¡Muchas cosas para ver!

La isla de San Alonso representa un excelente ejemplo del paisaje de las lomadas arenosas propias del interior del Iberá.


En sus suelos arenosos y planos dominan los pastizales abiertos de paja colorada en las áreas más bajas y de espartillo en las zonas ligeramente elevadas. Entre estas zonas aparecen numerosas lagunitas más o menos circulares rodeadas de bañados, y en las áreas que bordean con el estero profundo aparecen pequeños manchones de selva de unas pocas hectáreas. Esto hace que en San Alonso sea fácil observar especies típicas de los pastizales como los zorros grises, yetapás de collar y venados de las pampas, junto a otras más propias de ambientes acuáticos como yacarés, ciervos de los pantanos y carpinchos, y otras de los bosques como los monos carayá. Al lado del casco de estancia se encuentra la laguna Paraná donde no es raro observar lobitos de río, jacanas, garzas y aningas.

Recientemente los biólogos de CLT pudieron comprobar la presencia del raro ocelote (un yaguareté en miniatura) en San Alonso.

Además de estas especies, en la isla se pueden llegar a ver especies reintroducidas como el pecarí de collar y el oso hormiguero.
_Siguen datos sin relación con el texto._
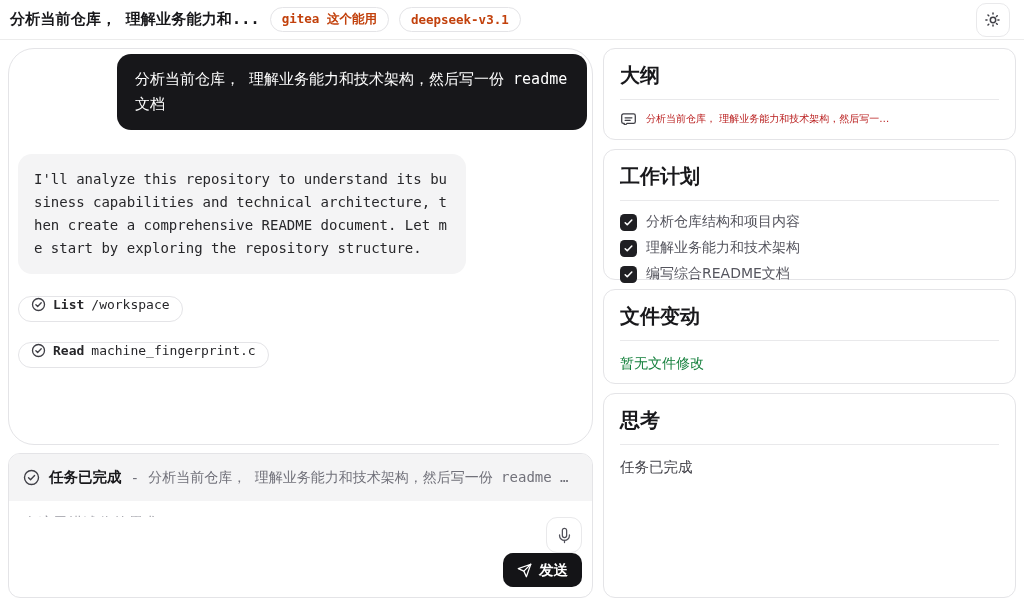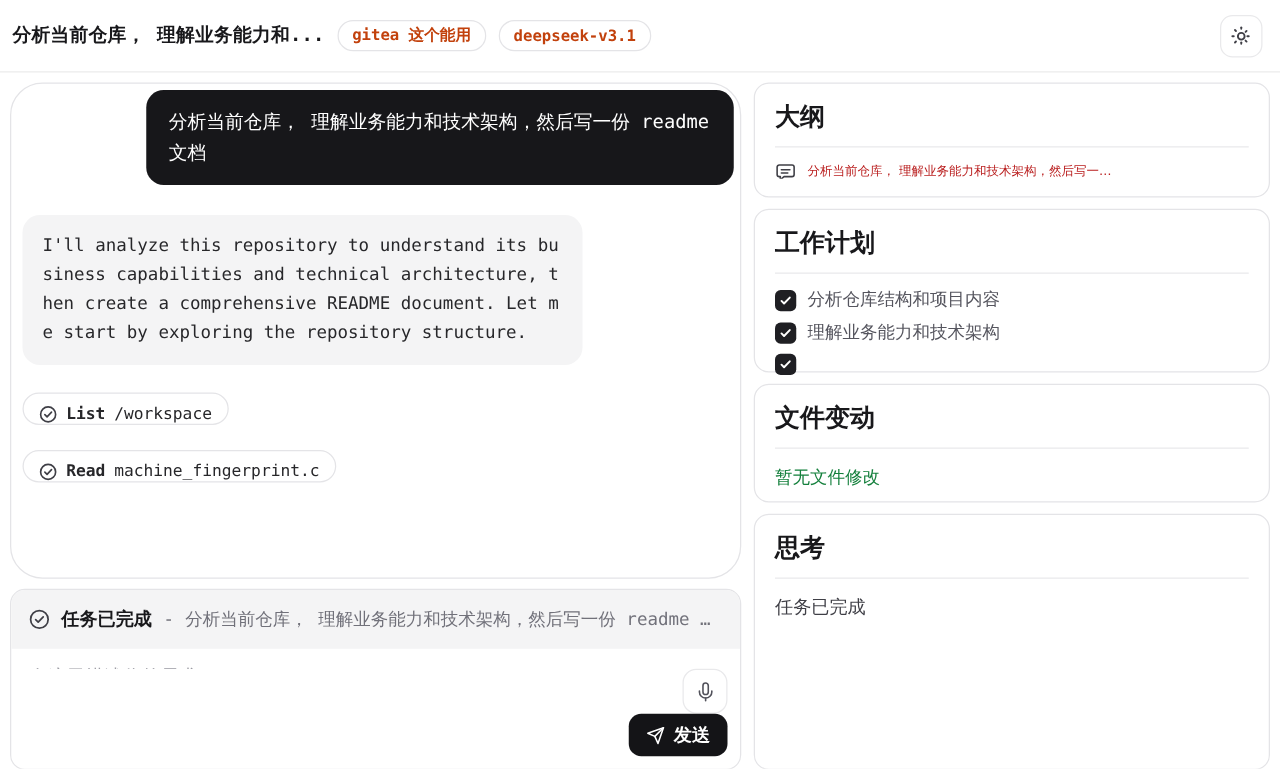"分析当前仓库， 理解业务能力和..." .header { height: 58px -> 40px }
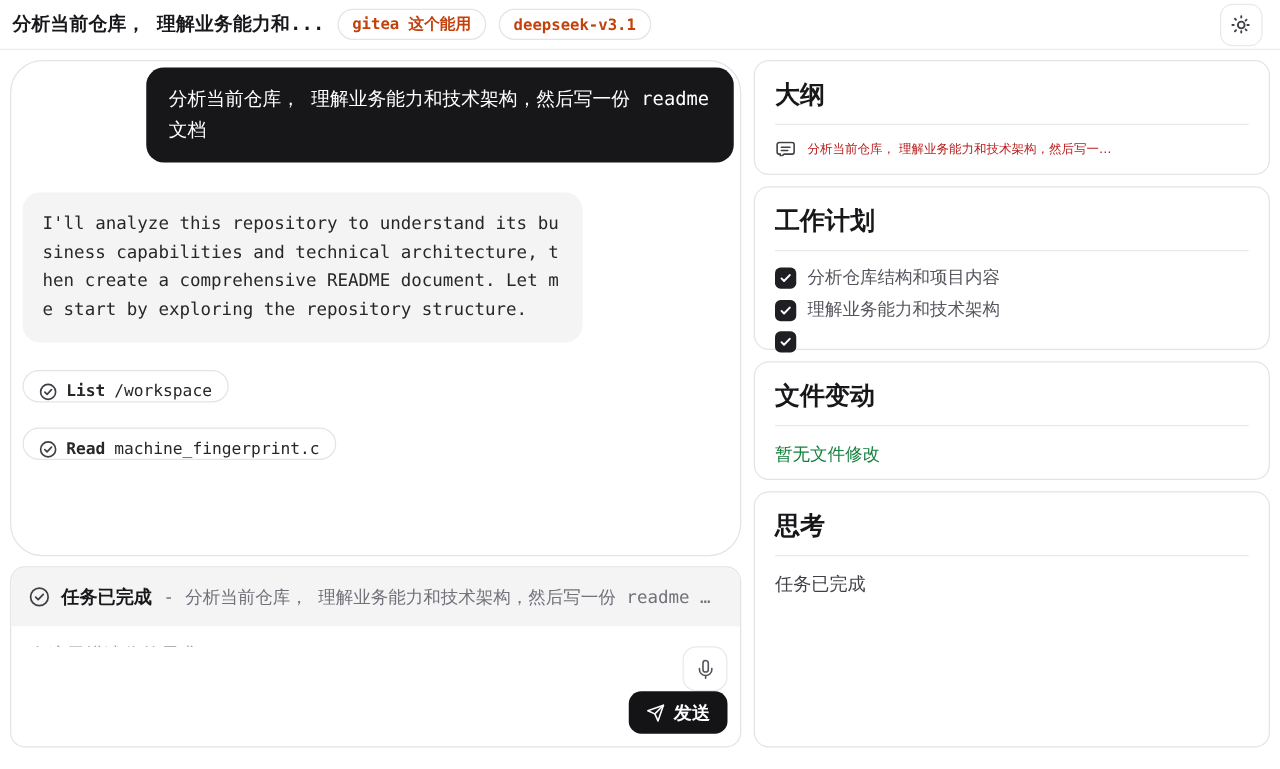"编写综合README文档" span { html: none -> <span>编写综合README文档</span> }
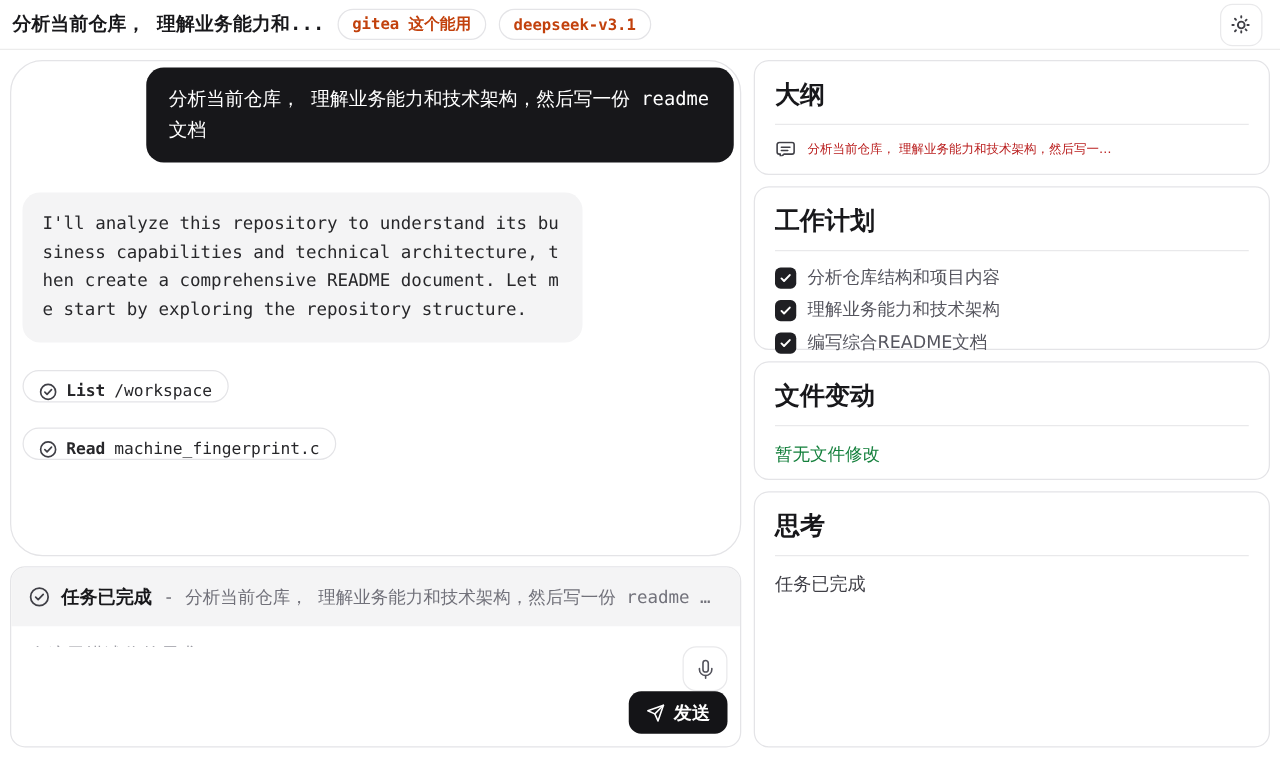"List" .tool-pill { align-items: flex-end -> flex-start }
A éstas se suma el misterioso aguará-guzú, el mayor cánido de Sudamérica, cuyo grito se puede escuchar en las noches.

Aparte del paisaje y la fauna silvestre, uno de los principales atractivos de San Alonso es el CECY, el cual alberga 5 ejemplares de yaguareté que han sido traídos a esta isla para que sirvan como parentales de los ejemplares que puedan nacer en sus grandes cercos para luego ser liberados en el Iberá y que el ecosistema pueda contar con su predador tope; verdadero símbolo de Corrientes y el Iberá. El acceso al CECY dependerá de las labores de las personas a cargo y no se puede garantizar que se vean los ejemplares que viven en éste, ya que es normal que éstos se refugien en áreas de sombra en los días más calurosos.